┌────────

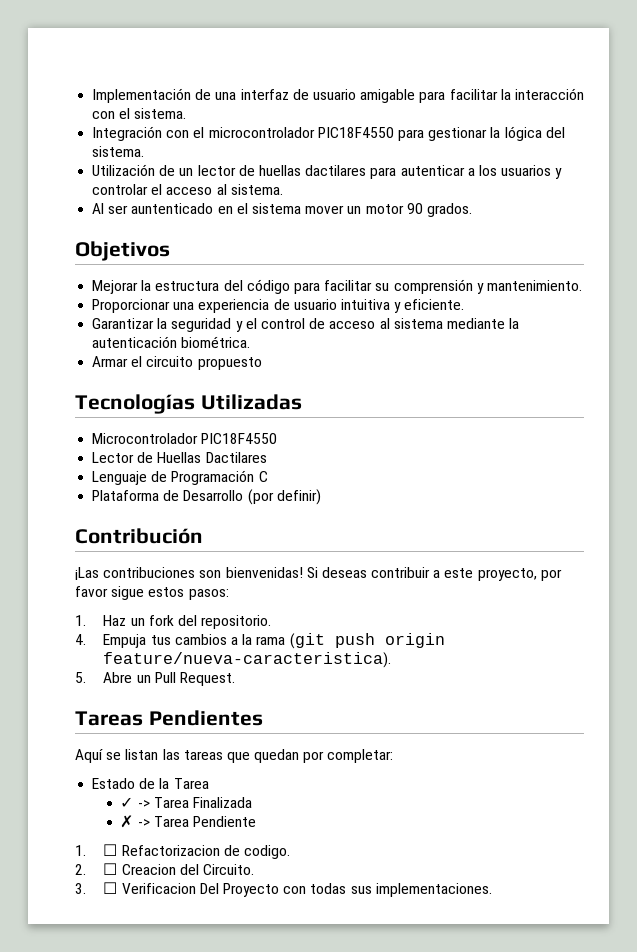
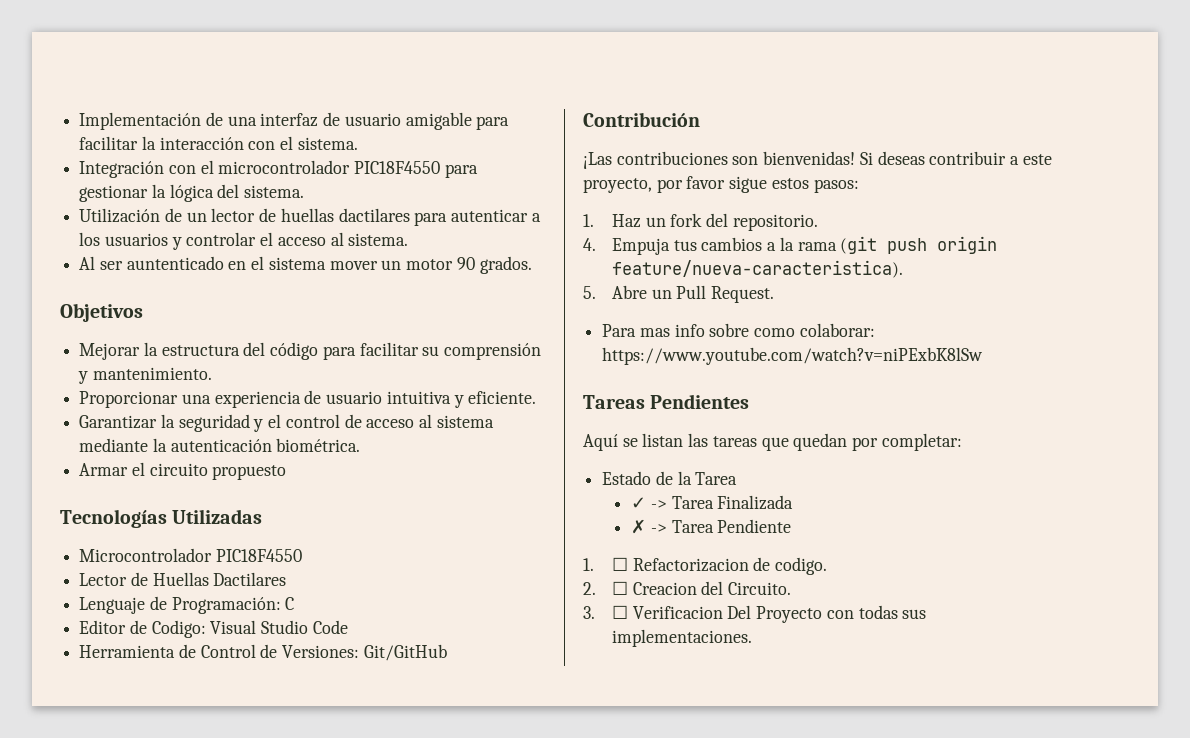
- Lenguaje de Programación C
+ Lenguaje de Programación: C
- Plataforma de Desarrollo (por definir)
+ Editor de Codigo: Visual Studio Code
+ Herramienta de Control de Versiones: Git/GitHub
+ Para mas info sobre como colaborar: https://www.youtube.com/watch?v=niPExbK8lSw

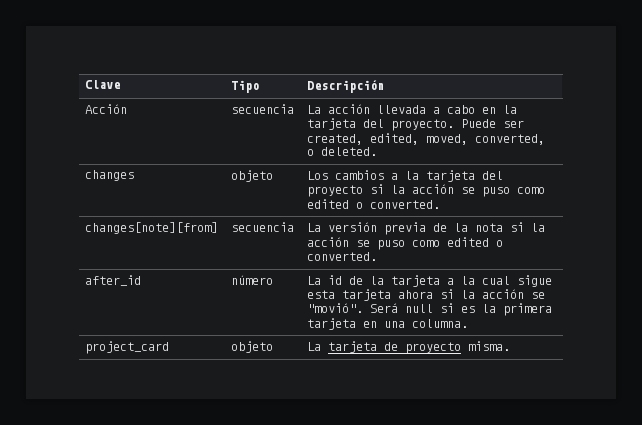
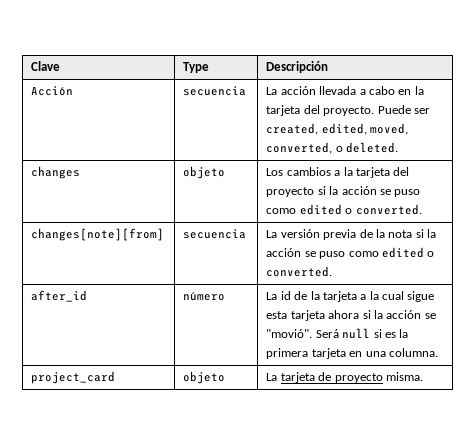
- Clave | Tipo | Descripción
+ Clave | Type | Descripción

└────────

__Problem statement__. Could you write out exactly the lines running from the one with "Visual Studio Code" through the last line of the data above, both ends kept, and omit any picture?

__Exercise result__.
+ Editor de Codigo: Visual Studio Code
+ Herramienta de Control de Versiones: Git/GitHub
+ Para mas info sobre como colaborar: https://www.youtube.com/watch?v=niPExbK8lSw

- Clave | Tipo | Descripción
+ Clave | Type | Descripción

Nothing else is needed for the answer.